The production of drinking water in water treatment plants (WTP) involves the removal of several suspended and dissolved compounds, such as inorganic compounds (e.g., clay, silt, and sand) and organic compounds, consisting of humic substances which change the colour and turbidity of water, such as planktonic organisms, bacteria, protozoa, and viruses. In order to remove inorganic and organic compounds from water, several reagents can be used, such as coagulants, which destabilise the organic particles leading to the formation of precipitates called water treatment sludge or water treatment residues (WTR) [1]. These residues are essentially accumulated in the decanters and filters of the WTP, varying in their volume between 0.1% and 1.5% of the total volume of the treated water [2,3]. Flocculants, and tanks for chemical solutions preparation, also produce small amounts of residues during washing cycles [4].
Currently, there are several alternative options for WTR valorisation being studied, for example, for the production of ceramic materials, bricks, cement, and concrete materials [5-7], physical-chemical correction of soils [8-10], used as adsorption material for the removal of phosphorous [11-12] and heavy metals [13], and its recirculation at WTP for reducing the use of coagulants [14-18]. Several authors have studied the advantages of introducing WTR in wastewater treatment plants (WTP) and the removal of pollutants from stormwater runoff, having concluded that this procedure would help the sedimentation process in primary settlers [4,17], as well as the removal of organic matter, phosphorous, and heavy metals [18-20]. Granulation techniques for particle enlargement have been tested to avoid the clogging problem when WTR is applied in biofilm reactors [21].

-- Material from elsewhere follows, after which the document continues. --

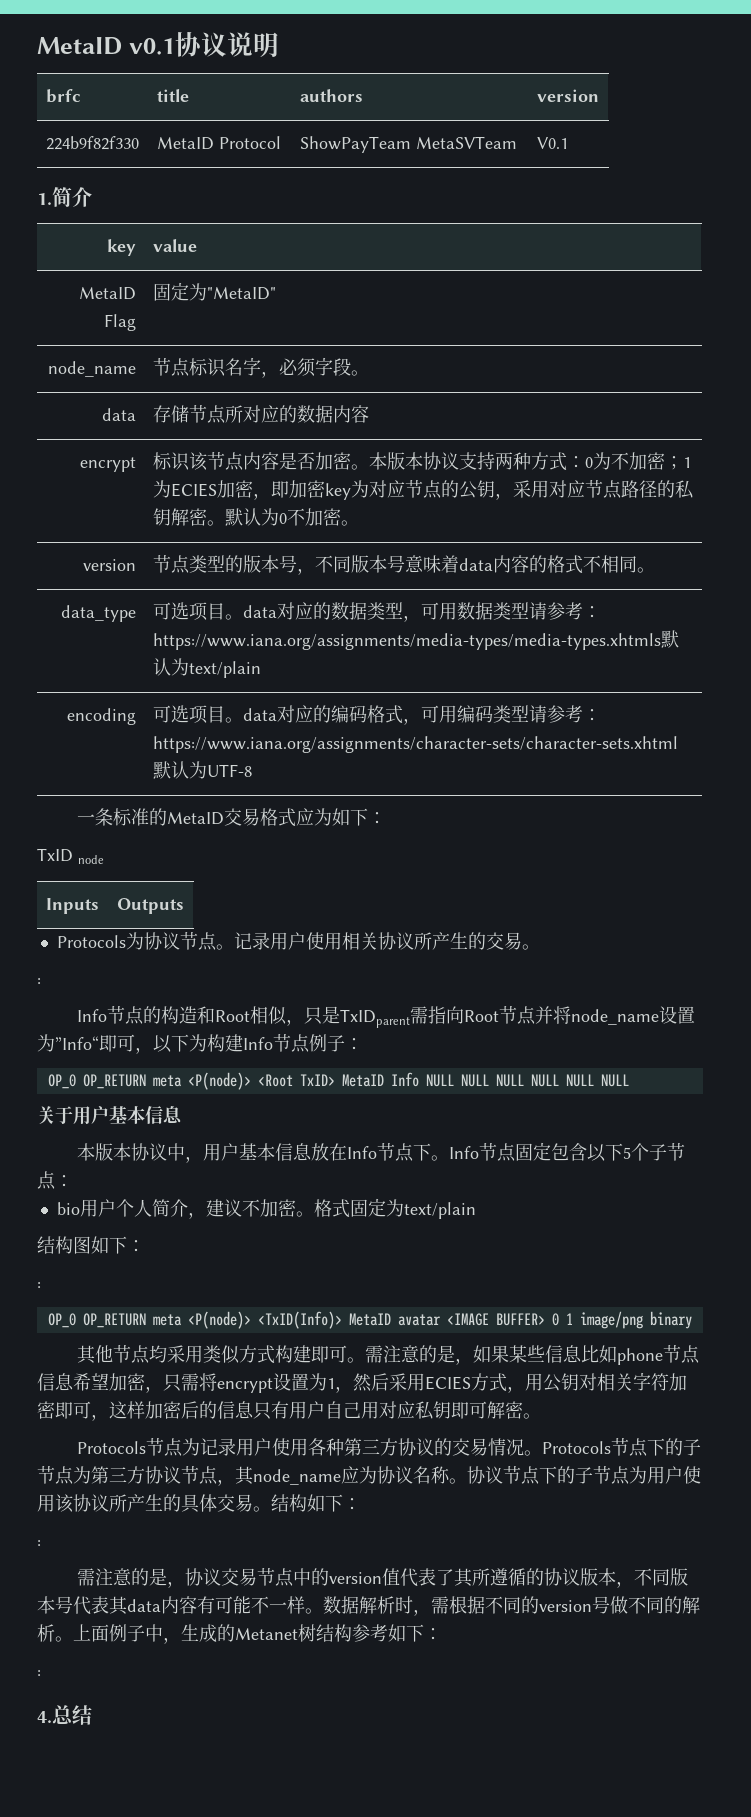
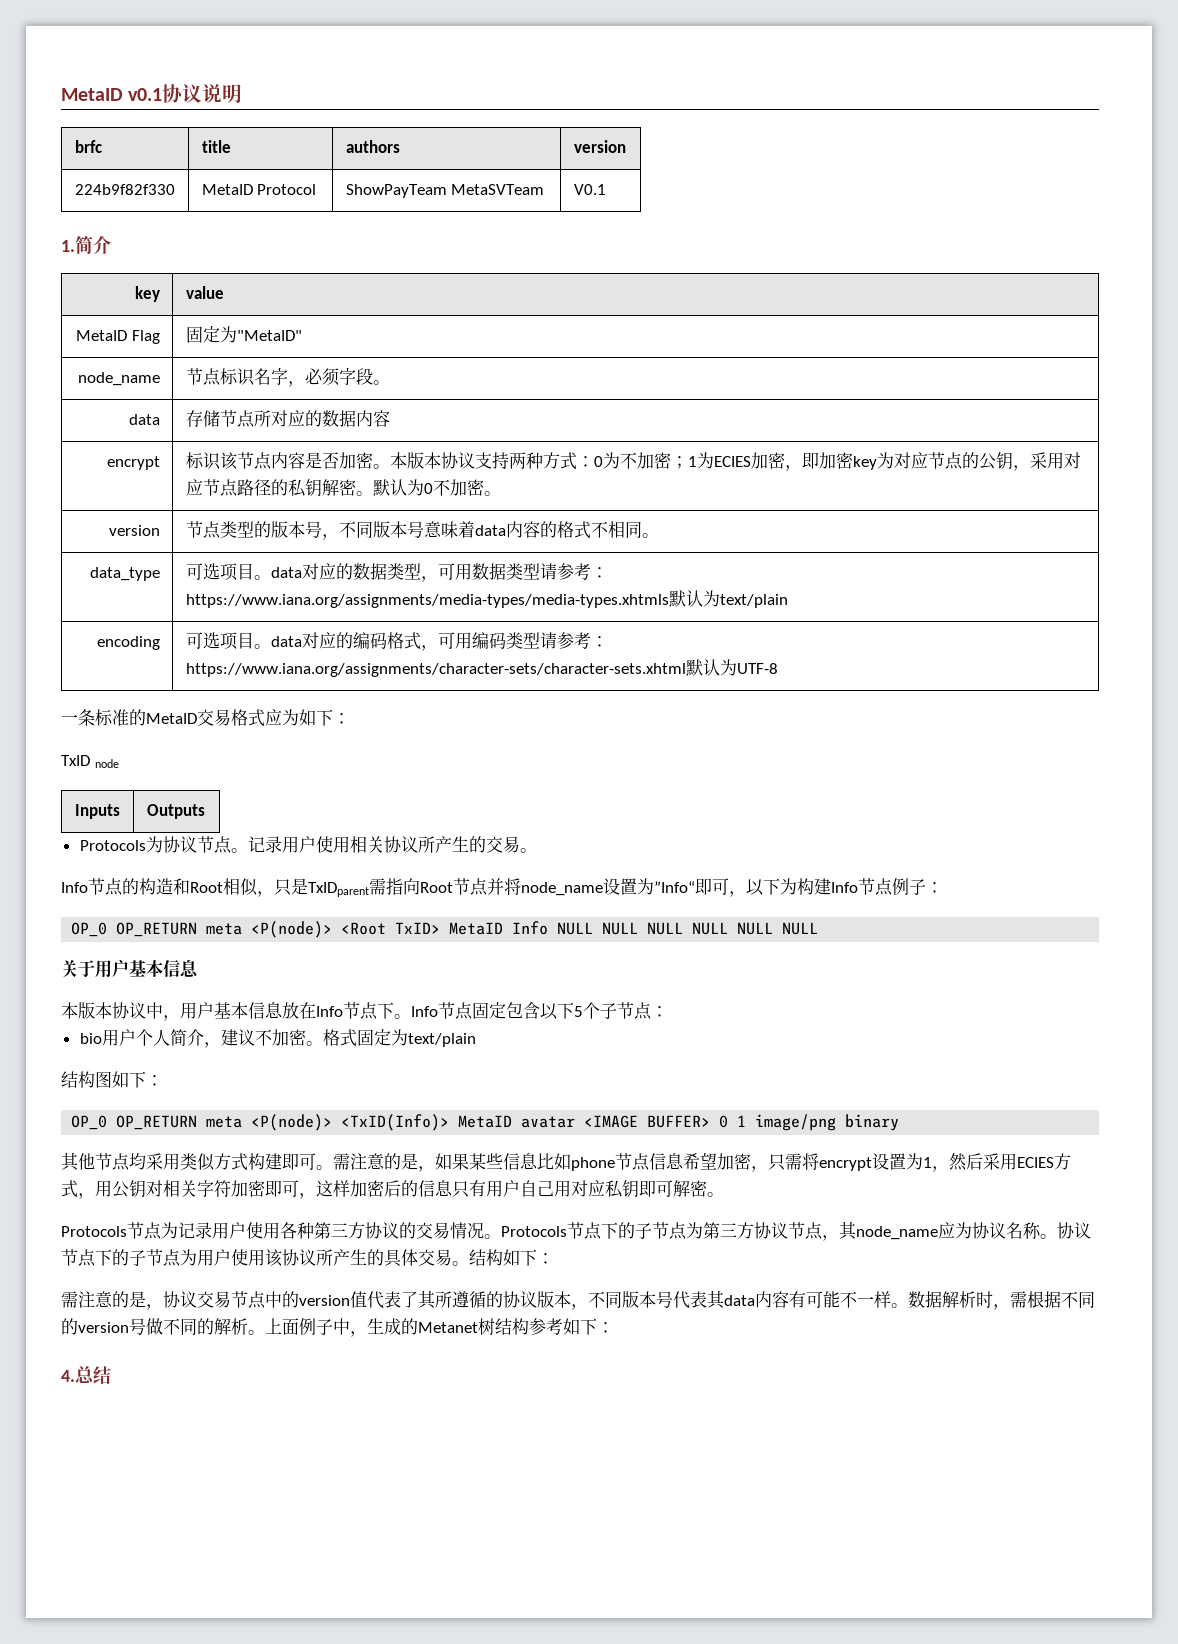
[37,977,41,985] // : -> (537, 850) none
[37,1281,41,1289] // : -> (163, 1080) none
[37,1539,41,1547] // : -> (554, 1258) none
[37,1669,41,1677] // : -> (614, 1327) none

The anaerobic conversion of sludge organic materials in primary settlers involves several pathways, including methanogenesis, which leads to the production of biogas (a mixture of methane and carbon dioxide, which is a useful, renewable energy source). During the last few years, the production and conversion of methane have received more attention, as they can reduce carbon emissions via the production of renewable energy. The methane-producing capability activity can be followed through laboratory tests, which are useful for evaluating systems’ performance and its stability, as well as for defining the suitable operating conditions for good behaviour of anaerobic systems [22].
The specific methanogenic activity (SMA), or specific sludge activity, is determined by the methane production rate, or substrate depletion rate, and amount of sludge [4,22], normally expressed in terms of mass of methane as COD per volatile suspended solids (VSS).The innovation of this work is the evaluation of the impact of WTR on methane production in primary settlers. Therefore, the main objective of the work was to evaluate the potential effects of adding WTR on the performance of primary clarifiers (i.e., on the sedimentation characteristics of primary sludge and on the effluent water quality), as well as on the production of methane gas.
2. Evaluation of the Sedimentation Performance of Primary Clarifiers
The experiments for evaluating the impact of WTR on the performance of primary clarifiers were set up in four sedimentation test columns (Figure 1). A mixture of WTR from a WTP clarifier (WTR-C, 19.9%) and from filters washing (WTR-F, 80.1%) from the WTP of S. Carlos (SP, Brazil) was used. Aluminium sulphate is the main coagulant for water treatment. Domestic wastewater (DWW) samples were collected at the sewer network of the city of S. Carlos (SP, Brazil). Table 1 shows the volumes used in the experiments.